Et c’est ainsi que l’on passe une nuit à trois dans un grand lit, pour juguler une peur que même la petite soeur a voulu exorciser, car bien entendu elle était venue nous rejoindre pour apprendre que l’expédition Verdun, ce n’était pas top. Quand cela a été programmé pour elle, elle a eu mal au ventre et je l’ai dispensée. Elle savait déjà…

IL Y A MAINTENANT LONGTEMPS : un homme qui était de toute évidence ciseleur, artiste, a tué le temps plutôt que de tuer des hommes, dans sa tranchée, pour forger des couteaux un peu de style Bowie, dans des douilles d’obus. C’est gravé avec précision, le travail d’artiste est magnifique, les décorations sur la face A sont superbes, et il y a les dates de l’autre côté, traumatisante quand on sait « 1914 1915 » et « 1916 ». Il restait encore du temps à passer avant la fin…
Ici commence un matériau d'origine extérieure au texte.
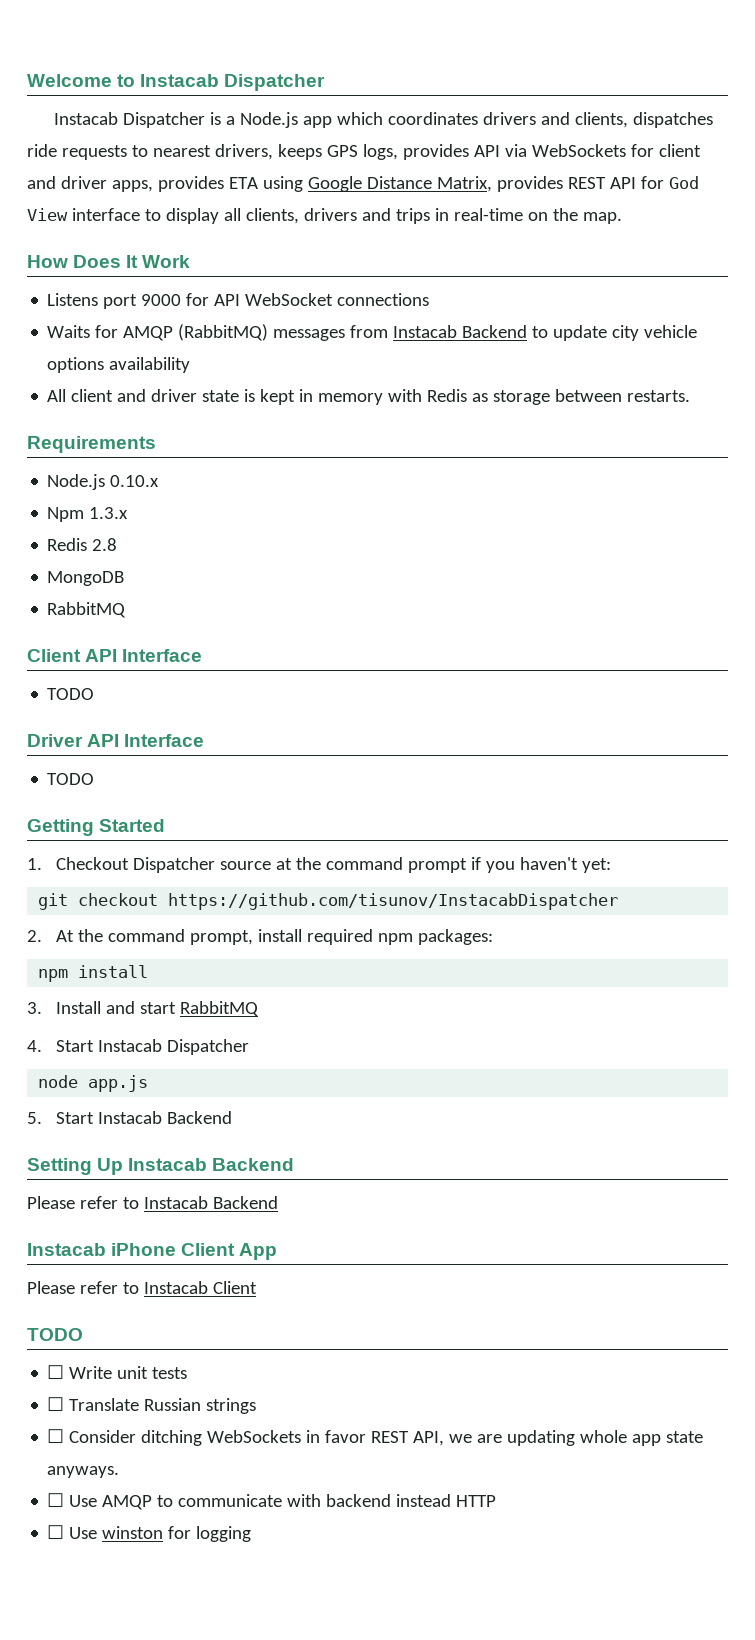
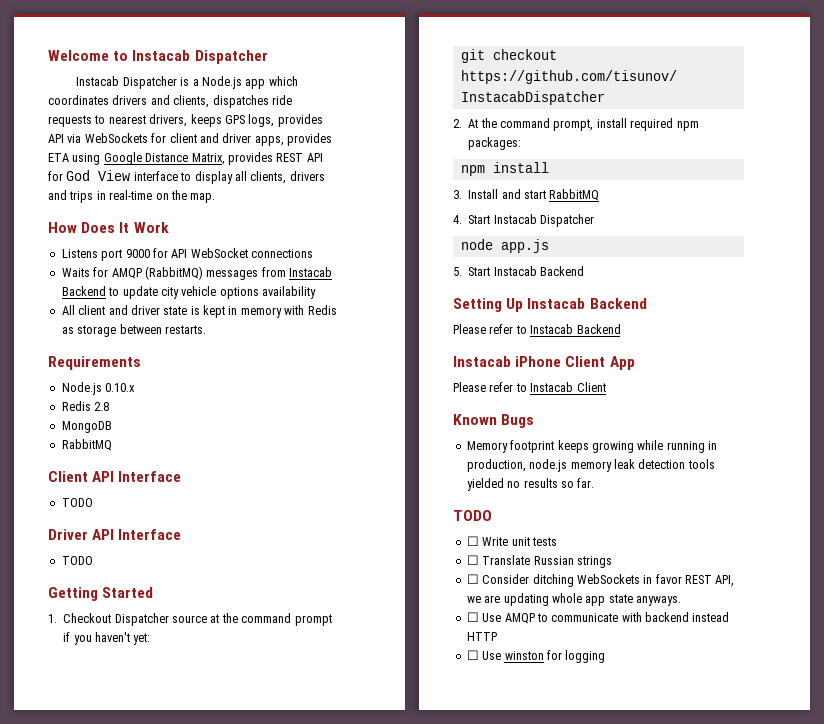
[47,507,129,522] // Npm 1.3.x -> (136, 387) none
(257, 1287) none -> [453,414,535,428] [466,440,717,453] [466,459,715,472] [466,478,595,491] // Known Bugs // Memory footprint keeps growing while running in production, node.js memory leak detection tools yielded no results so far.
Nous n’avons qu’une certitude : si ces objets sont chez mes parents, c’est parce que mon arrière grand père les a récupérés. Parce que celui qui les a créés est mort.

Nous essayerons de les transmettre aux générations futures le plus longtemps possible. Qu’au dernier qui ne sera pas quoi en faire : ne jamais les jeter. Il existe des musées pour ce genre d’objet.

Et aujourd’hui encore, comme pour tous les 11 novembre : hommages à ceux qui sont morts si stupidement, à leur vie affreuse dans les tranchées, à leur courage, à leur attente d’une permission si rare, à leurs veuves, leurs mères désespérées, leurs enfants orphelins. A leurs fiancées qui ne les ont jamais remplacés, aux femmes qui ont souffert une attente horrible pour parfois ne récolter que le désespoir, à celles qui ont préféré mourir que de survivre sans eux.

C’est férié, mais rappelez vous que c’est parce que des millions de gens sont morts que finalement vous bénéficiez d’une grasse matinée…

D’après Maritza, il reste un survivant en Angleterre (109 ans tout de même), mais je ne sais pas si le rescapé canadien de l’année dernière, est toujours là. Nous savons que nous n’avons plus de « poilus » en vie en France.

Et ce qui me fait peur, c’est que le cauchemar en s’éloignant peut faire oublier les horreurs de la guerre…

In memoriam à tous ces hommes et toutes ces femmes qui ont vécu le pire du pire, dans des conditions abominables, en pensant que c’était tellement atroce qu’après eux PLUS JAMAIS…. LA DER DES DER. Ca fait mal dans le fond de la gorge quand on y pense…

A voir ou revoir : un long dimanche de fiançaille, les sentiers de la gloire (mes préférés, qui évoquent les mutinés et les mutilés volontaires, et montrent bien ce que c’était)
A lire ou a relire : A l’ouest rien de nouveau, Les semailles et les moissons, Des grives au loup, et tant d’autres livres consacrés à cette guerre.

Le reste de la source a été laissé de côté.